Le 15 septembre, plusieurs centaines de jeunes, en majorité Marocains, ont tenté de passer en force dans l’enclave occupé de Sebta. Un événement qui a ravivé le débat sur les raisons qui poussent ces jeunes à voulour quitter le Royaume à n’importe quel prix. L’éclairage de Samira Mizbar, sociologue.

Ils étaient venus à Fnideq en provenance de plusieurs villes du Maroc. Ces jeunes, dont beaucoup de mineurs, ont tous le même objectif: rejoindre « l’autre côté » à tout prix. Leurs témoignages inondent les réseaux sociaux. Certains sont sans emploi, d’autres n’ont jamais fréquenté l’école, tandis que d’autres encore sont diplômés.

Des vidéos montrant des centaines de personnes tentant d’entrer illégalement à Sebta ont choqué l’opinion publique et relancé le débat sur les raisons qui poussent ces jeunes à vouloir fuir leur pays.

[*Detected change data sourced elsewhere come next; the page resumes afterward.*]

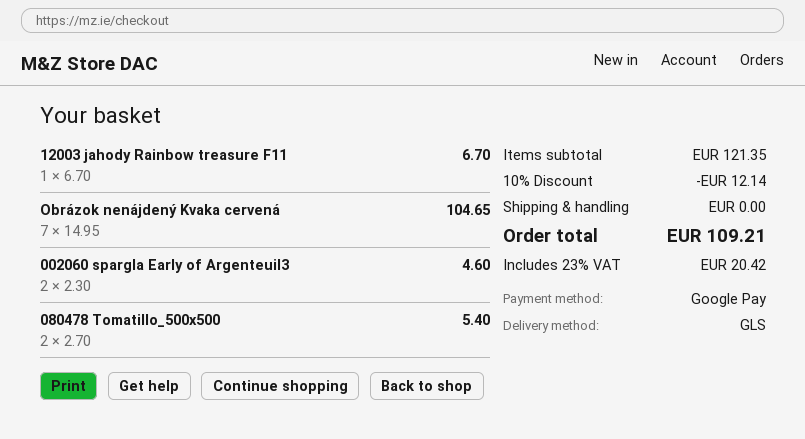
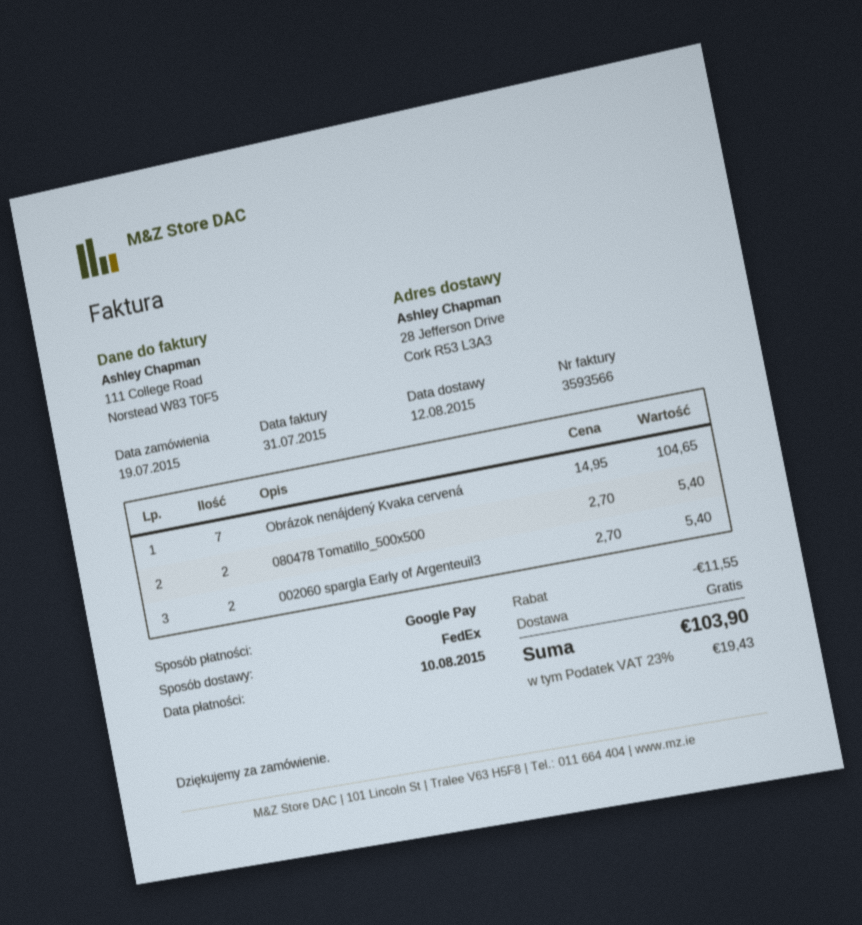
shipping method: GLS -> FedEx
12003 jahody Rainbow treasure F11: 1 x 6.70 = 6.70 -> none
002060 spargla Early of Argenteuil3: 2 x 2.30 = 4.60 -> 2 x 2.70 = 5.40
discount: 12.14 -> 11.55
tax: 23% = 20.42 -> 23% = 19.43
total: 109.21 -> 103.90

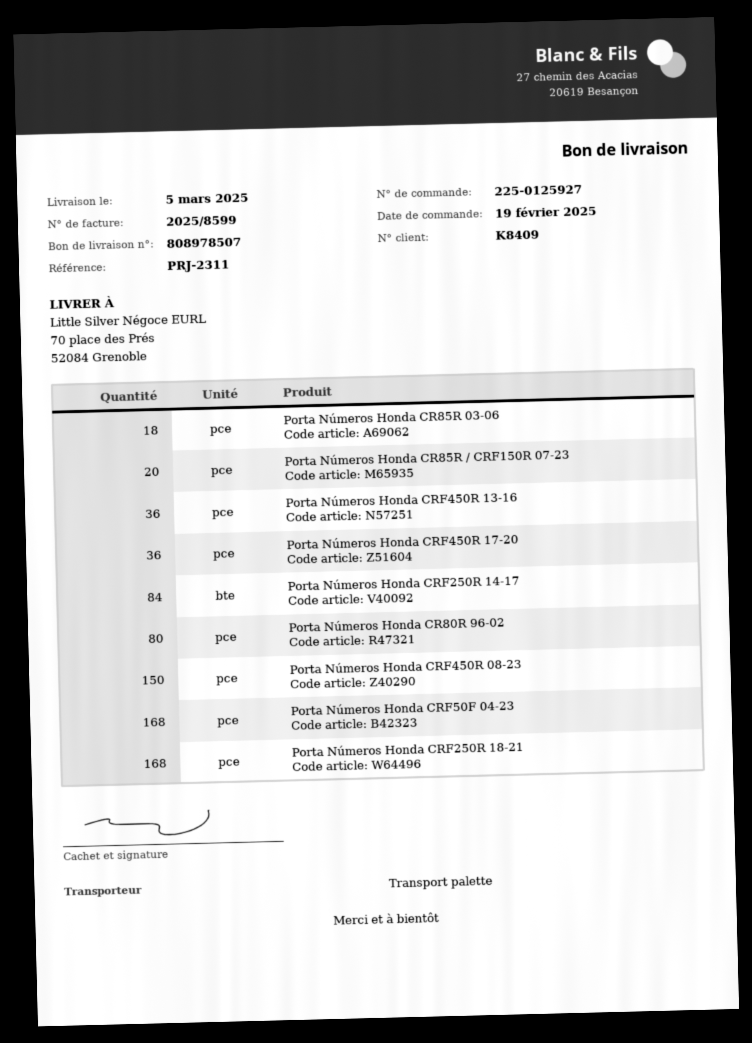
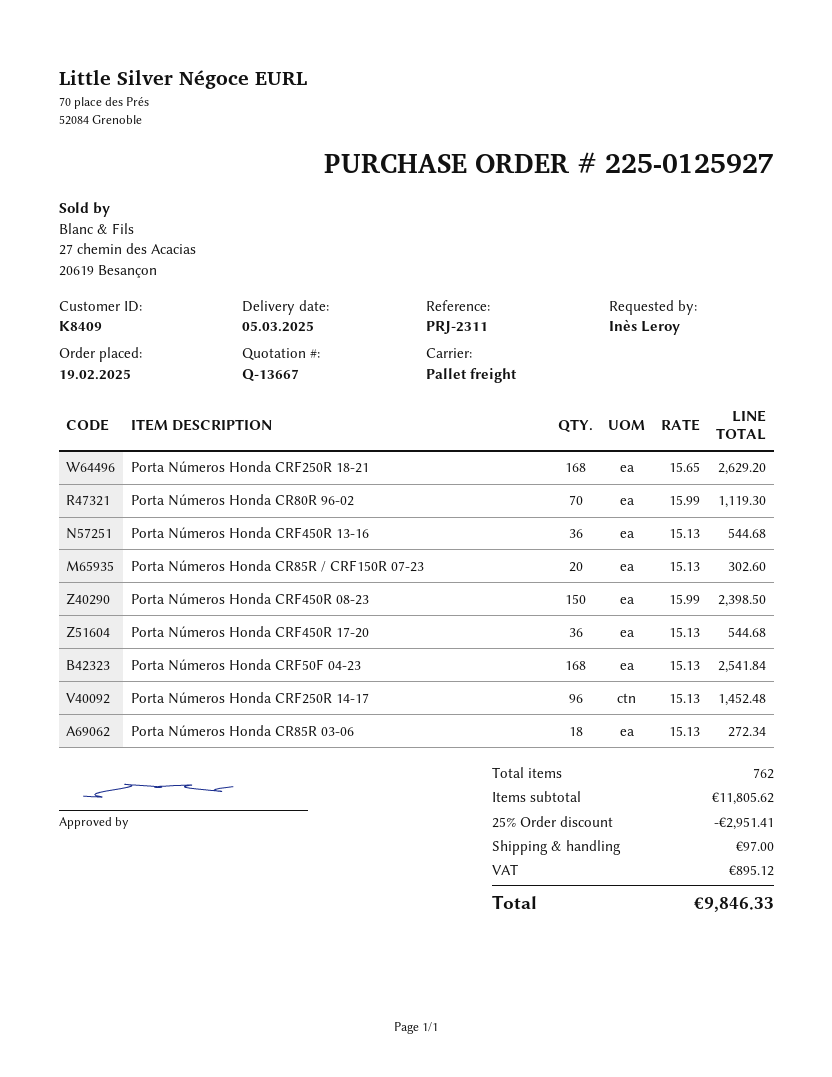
Porta Números Honda CRF250R 14-17: 84 -> 96
Porta Números Honda CR80R 96-02: 80 -> 70

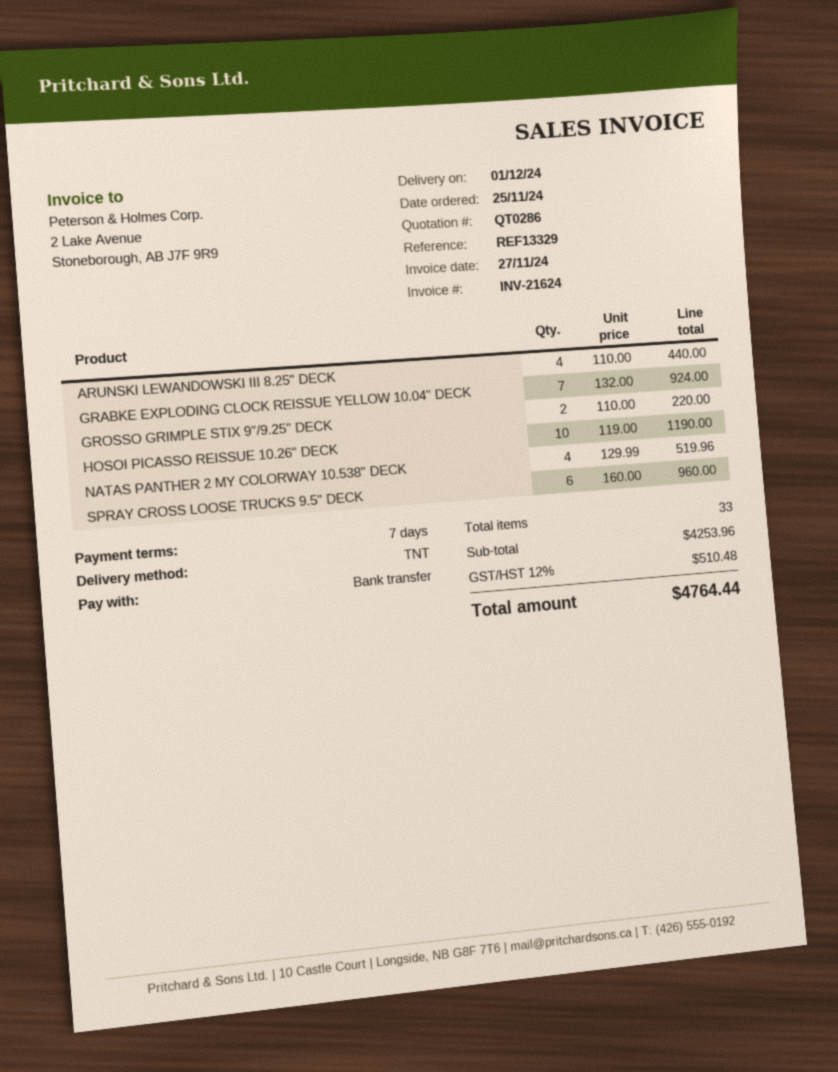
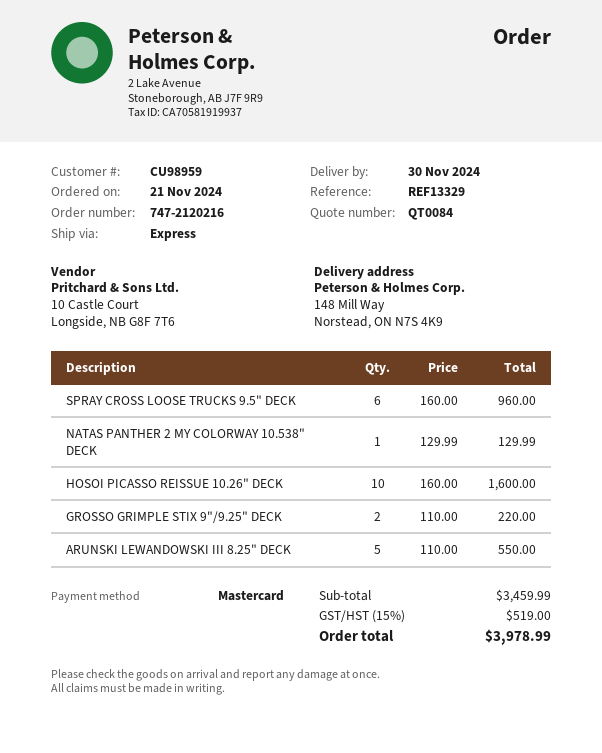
quote number: QT0286 -> QT0084
order date: 2024-11-25 -> 2024-11-21
delivery date: 2024-12-01 -> 2024-11-30
payment method: bank transfer -> Mastercard
shipping method: TNT -> express
ARUNSKI LEWANDOWSKI III 8.25" DECK: 4 x 110.00 = 440.00 -> 5 x 110.00 = 550.00
GRABKE EXPLODING CLOCK REISSUE YELLOW 10.04" DECK: 7 x 132.00 = 924.00 -> none
HOSOI PICASSO REISSUE 10.26" DECK: 10 x 119.00 = 1190.00 -> 10 x 160.00 = 1600.00
NATAS PANTHER 2 MY COLORWAY 10.538" DECK: 4 x 129.99 = 519.96 -> 1 x 129.99 = 129.99
subtotal: 4253.96 -> 3459.99
tax: 12% = 510.48 -> 15% = 519.00
total: 4764.44 -> 3978.99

Pour la sociologue Samira Mizbar, il est évident que ces raisons sont directement liées à la perception des jeunes sur les conditions de vie de leurs familles. « Ils ont des revenus très limités face à un coût de la vie qui a augmenté fortement. Ils sont également dans une activité professionnelle peu accessible, peu protégée, irrégulière et peu rémunératrice. Sans même mentionner la précarisation qui s’accentue, l’école qui n’est plus synonyme d’ascenseur social, ou encore l’environnement urbain et rural qui évolue lentement, quand il ne se dégrade pas« , énumère-t-elle dans un entretien avec H24Info.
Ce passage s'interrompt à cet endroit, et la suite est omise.